Ormai avevano dato un nomignolo anche a quello.
Meredith guardava fuori dal finestrino imbrattato di scritte fatte con un pennarello indelebile. Intravedeva attraverso le lettere le gocce di pioggia che bagnavano le strade. Le veniva voglia di piangere, di mandare ancora una volta tutto a monte ed iniziare da capo, ma non aveva una macchina del tempo, era costretta a restare rinchiusa in quel suo piccolo mondo, e aspettare in un miracolo diceva lei. Ogni tanto veniva sballottata di qua e di là a causa di alcune fosse che il bus prendeva in pieno, sembrava farlo apposta; ascoltava per bene il rumore dei clacson lì fuori, nonostante avesse la musica che le impallava totalmente il cervello e le perforava i timpani. Le piaceva ascoltare ciò che la circondava, vedeva lo smog delle macchine invadere i suoi occhi attraverso il vetro, la gente che si riparava correndo perché non aveva un ombrello, i bambini accompagnati a scuola dalle mamme che li coprivano con sciarpe e cappelli fino a farli soffocare. Amava quell'aria mattutina, ogni volta era una magia, ogni volta assomigliava alla prima. Si perdeva in quei rumori, quelle melodie, in quel profumo di caffè provenienti dai bar; era qualcosa di fantastico, proprio come lei.

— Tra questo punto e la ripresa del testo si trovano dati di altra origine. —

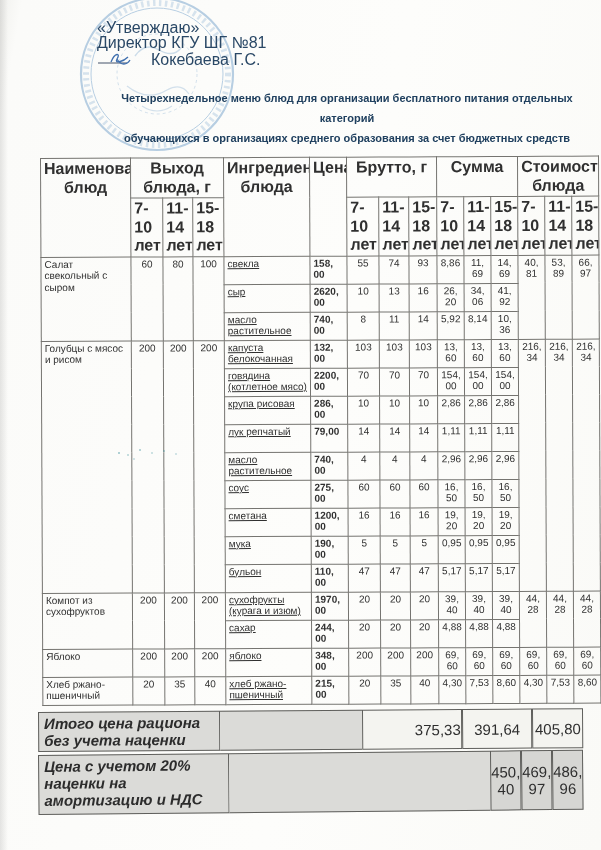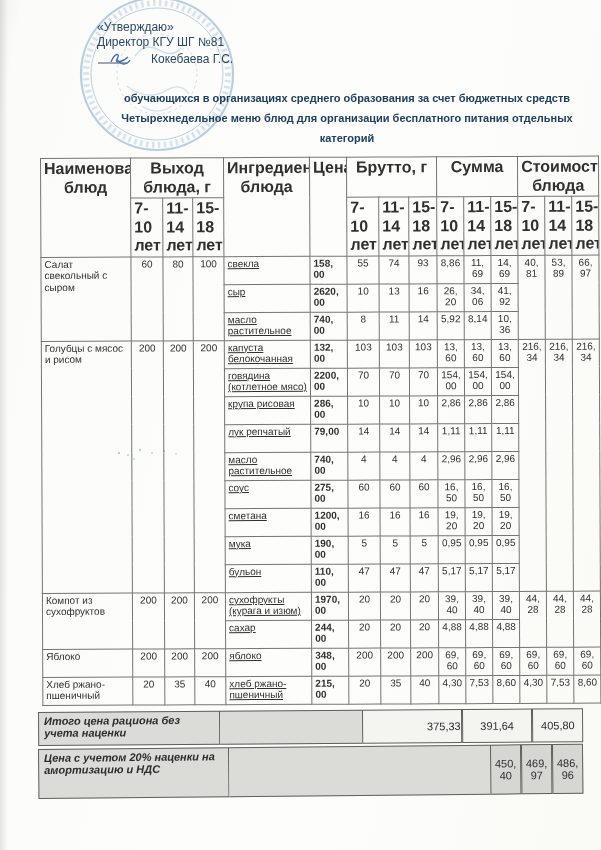--- a/index.html
+++ b/index.html
@@ -17,21 +17,21 @@
     position:absolute; left:0; top:0; width:8px; height:100%;
     background:linear-gradient(to right, rgba(80,80,80,.14), rgba(80,80,80,0));
   }
   
   .stamp {
     position:absolute; left:57px; top:-6px; width:200px; height:170px;
     pointer-events:none;
   }
   .approval {
     position:relative; margin:0; padding:20px 0 0 97px;
-    font-size:12px; line-height:15px; color:#2a4866;
+    font-size:16px; line-height:15px; color:#2a4866;
   }
   .approval .sig-row { display:flex; align-items:flex-end; gap:2px; }
   .approval .sig-row svg { margin-bottom:1px; }
   .doc-title {
     position:relative; margin:21px 0 0 97px; width:500px;
     text-align:center; font-weight:bold; font-size:11px; line-height:20px;
     color:#20405f;
   }
   .doc-subtitle {
     margin:13px 0 0 45px; font-weight:bold; font-size:11px; color:#2e3c4d;
@@ -53,21 +53,21 @@
   td.c-name  { text-align:left; }
   td.c-out   { text-align:center; }
   td.c-ing   { text-align:left;text-decoration:underline; }
   td.c-price { text-align:left;font-weight:bold; }
   td.c-brutto{ text-align:center; }
   td.c-sum   { text-align:center; }
   td.c-cost  { text-align:center; }
   td.vbottom { vertical-align:bottom; }
   table.menu tbody tr { height:28px; }
   
-  .totals { margin:6px 0 0 38px; width:545px; font-size:11px; }
+  .totals { margin:6px 0 0 38px; width:545px; font-size:15px; }
   .frow {
     display:flex; align-items:stretch;
     font-weight:bold; font-style:italic; color:#2c2c2c;
   }
   .frow1 { transform:rotate(-0.4deg); transform-origin:left top; min-height:34px; }
   .frow2 { margin-top:3px; transform:rotate(-0.55deg); transform-origin:left top; min-height:37px; }
   .flabel {
     background:#dbdbd8; border:1px solid #5f5f5c; padding:2px 5px;
     box-sizing:border-box;
   }
@@ -123,22 +123,22 @@
     <div class="sig-row">
       <svg width="52" height="16" viewBox="0 0 52 16">
         <path d="M1,13 L30,13" stroke="#44526b" stroke-width="1" fill="none"></path>
         <path d="M14,12 C18,2 24,3 20,9 C17,14 26,12 31,7 M20,9 C24,16 30,15 33,10" fill="none" stroke="#3f6fae" stroke-width="1.3"></path>
       </svg>
       <span>Кокебаева Г.С.</span>
     </div>
   </div>
 
   <div class="doc-title">
+    <div>Четырехнедельное меню блюд для организации бесплатного питания отдельных категорий</div>
     <div>обучающихся в организациях среднего образования за счет бюджетных средств</div>
-    <div>Четырехнедельное меню блюд для организации бесплатного питания отдельных категорий</div>
   </div>
 
   <table class="menu">
     <colgroup>
       <col style="width:90px">
         <col style="width:32px">
         <col style="width:30px">
         <col style="width:31px">
       <col style="width:86px">
         <col style="width:37px">

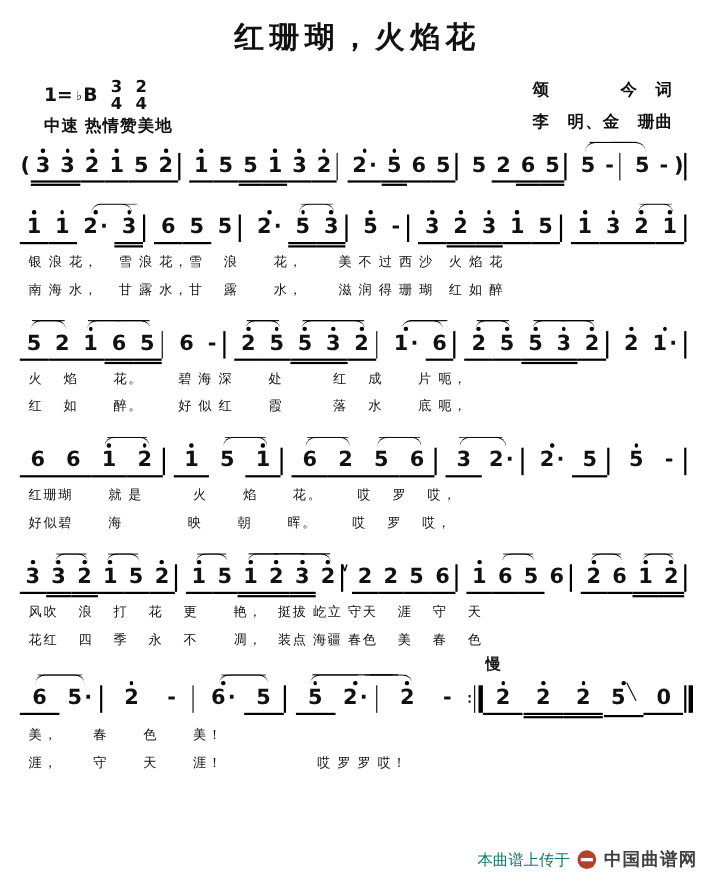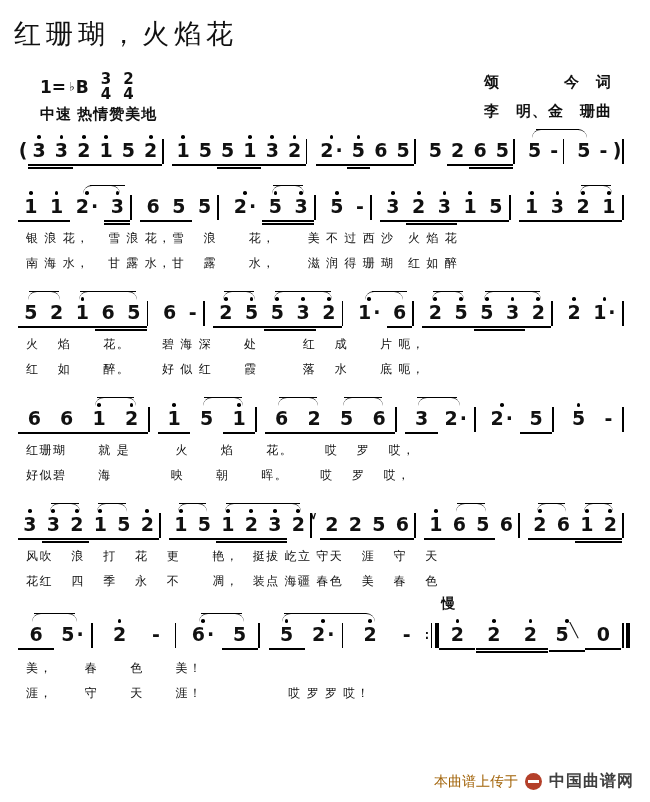--- a/index.html
+++ b/index.html
@@ -4,21 +4,21 @@
 <style>
   html,body{margin:0;padding:0;background:#e8e8e8;}
   .sheet{
     width:650px;height:802px;box-sizing:border-box;margin:0 auto;
     background:#ffffff;color:#111;overflow:hidden;position:relative;
     font-family:"Liberation Sans",sans-serif;
     padding:10px 14px 6px 14px;
   }
   
   .title{
-    text-align:left;font-size:27px;font-weight:normal;letter-spacing:5px;
+    text-align:center;font-size:27px;font-weight:bold;letter-spacing:5px;
     padding-top:6px;font-family:"Liberation Serif",serif;
   }
   .meta{position:relative;height:74px;margin-top:4px;}
   .key-block{position:absolute;left:26px;top:16px;}
   .key-line{font-weight:bold;font-size:17px;font-family:"DejaVu Sans",sans-serif;display:flex;align-items:center;}
   .key-line sup{font-size:12px;vertical-align:super;margin:0 1px 0 3px;}
   .ts{display:inline-flex;flex-direction:column;align-items:center;line-height:1.02;margin-left:12px;font-size:15px;font-weight:bold;}
   .ts:first-of-type{margin-left:20px;}
   .tempo-line{font-weight:bold;font-size:15px;margin-top:2px;letter-spacing:1px;}
   .credits{position:absolute;right:24px;top:12px;text-align:right;font-size:15px;font-weight:bold;line-height:1.9;letter-spacing:1px;}
@@ -44,21 +44,21 @@
   .bl{width:1.7px;height:25px;background:#000;display:inline-block;}
   .bl.thick{width:4px;margin-left:2.5px;}
   .repdots{font-size:13px;font-weight:bold;margin-right:2px;line-height:25px;}
   .tempomark{position:absolute;top:-19px;left:2px;font-size:14px;font-weight:bold;letter-spacing:0;}
   .lyric-row{
     font-size:12px;line-height:25px;letter-spacing:1.5px;padding-left:12px;
     white-space:pre;overflow:hidden;font-weight:500;
   }
   
   .footer{position:absolute;right:16px;bottom:10px;display:flex;align-items:center;gap:7px;}
-  .uploaded{font-size:14px;color:#a16207;}
+  .uploaded{font-size:14px;color:#0f766e;}
   .logo{width:17px;height:17px;border-radius:50%;background:#b4402a;position:relative;display:inline-block;}
   .logo i{position:absolute;left:3px;top:7px;width:11px;height:3px;background:#fff;display:block;}
   .brand{font-size:16px;font-weight:bold;color:#404040;letter-spacing:1px;}
 </style>
 </head>
 <body>
 
 <div class="sheet">
 
   <div class="title">红珊瑚，火焰花</div>

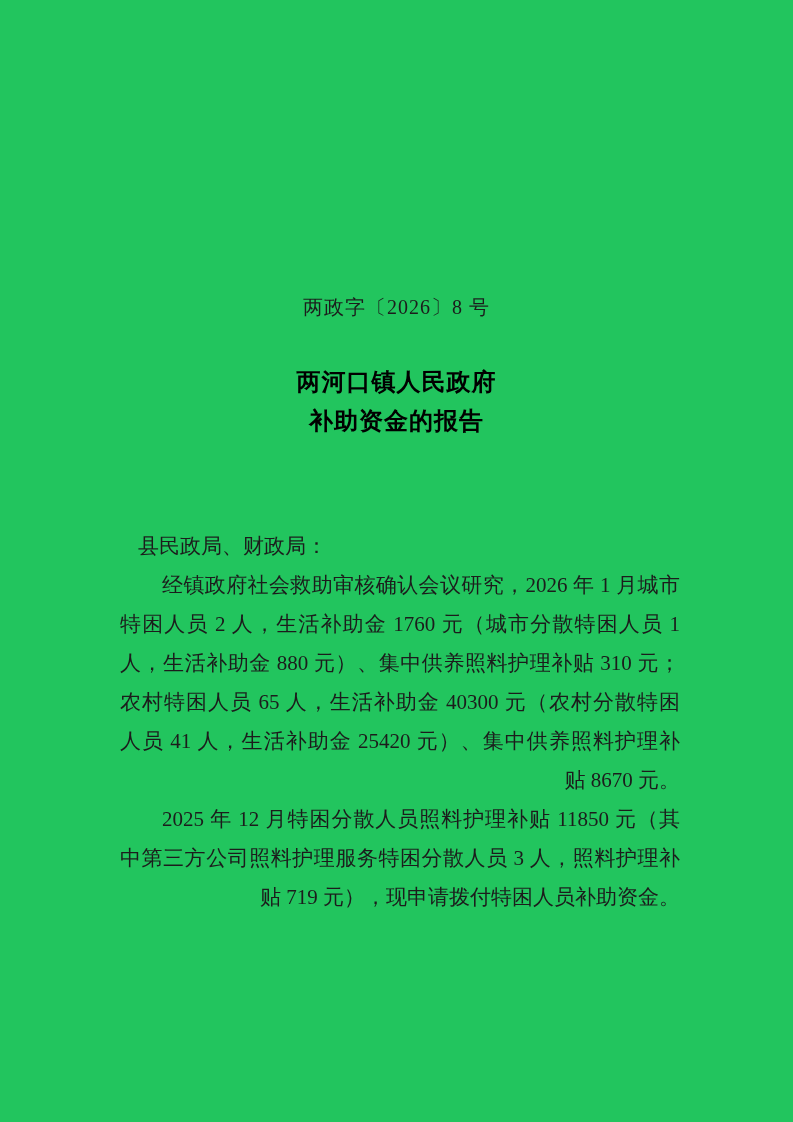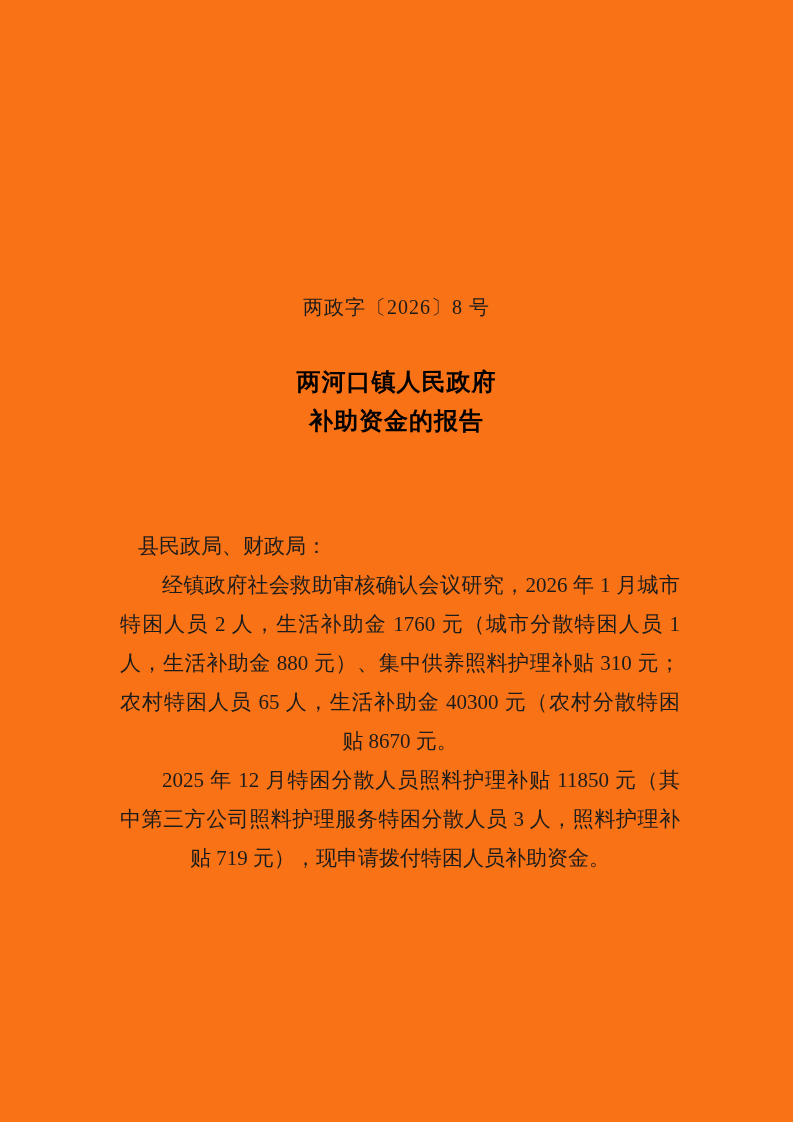--- a/index.html
+++ b/index.html
@@ -6,21 +6,21 @@
     margin: 0;
     padding: 0;
     background: #e8e8e8;
     font-family: "Liberation Serif", "DejaVu Serif", serif;
   }
   .page {
     position: relative;
     width: 793px;
     height: 1122px;
     margin: 0 auto;
-    background: #f97316;
+    background: #22c55e;
     color: #161616;
     overflow: hidden;
   }
   .doc-number {
     position: absolute;
     top: 294px;
     left: 0;
     width: 100%;
     text-align: center;
     font-size: 20px;
@@ -49,21 +49,21 @@
     width: 560px;
     font-size: 21px;
     line-height: 39px;
     color: #1c1c1c;
   }
   .salutation {
     text-align: left;
     margin-left: 18px;
   }
   .body-line {
-    text-align: center;
+    text-align: right;
     white-space: nowrap;
   }
   .body-line.fill {
     white-space: normal;
     text-align: justify;
     text-align-last: justify;
   }
   .body-line.indent {
     text-indent: 2em;
   }
@@ -80,20 +80,21 @@
     <div class="title-line">补助资金的报告</div>
   </div>
 
   <div class="body-block">
     <div class="salutation">县民政局、财政局：</div>
     <div id="paragraphs">
         <div class="body-line indent fill">经镇政府社会救助审核确认会议研究，2026 年 1 月城市</div>
         <div class="body-line fill">特困人员 2 人，生活补助金 1760 元（城市分散特困人员 1</div>
         <div class="body-line fill">人，生活补助金 880 元）、集中供养照料护理补贴 310 元；</div>
         <div class="body-line fill">农村特困人员 65 人，生活补助金 40300 元（农村分散特困</div>
+        <div class="body-line fill">人员 41 人，生活补助金 25420 元）、集中供养照料护理补</div>
         <div class="body-line">贴 8670 元。</div>
         <div class="body-line indent fill">2025 年 12 月特困分散人员照料护理补贴 11850 元（其</div>
         <div class="body-line fill">中第三方公司照料护理服务特困分散人员 3 人，照料护理补</div>
         <div class="body-line">贴 719 元），现申请拨付特困人员补助资金。</div>
       </div>
   </div>
 
 </div>
 
 </body></html>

Ecco che il conducente frenò improvvisamente guadagnandosi i 'complimenti' dei ragazzi seduti, alcuni spiaccicati contro un vetro. Tutti si apprestavano ad uscire da lì con foga, correvano come una mandria di rinoceronti inferociti, e Meredith aspettava seduta sul suo sedile che il bus si svuotasse per poter uscire in pace.
Ogni giorno era la solita routine, si camminava fino al cortile della scuola e si aspettava. Lei stava aspettando da troppo tempo ormai. Si sentiva completamente inutile, derisa sotto gli occhi di tutti come se fosse una Barbie, un normale pezzo di plastica. Ma lei aveva dei sentimenti, l'unico problema?! Non era in grado di farli uscire allo scoperto. Aveva un'unica migliore amica, ma la sentiva di rado, si era trasferita da circa due settimane e la lontananza di certo non l'aiutava a migliorare il loro rapporto. Ora poteva davvero affermare di essere sola.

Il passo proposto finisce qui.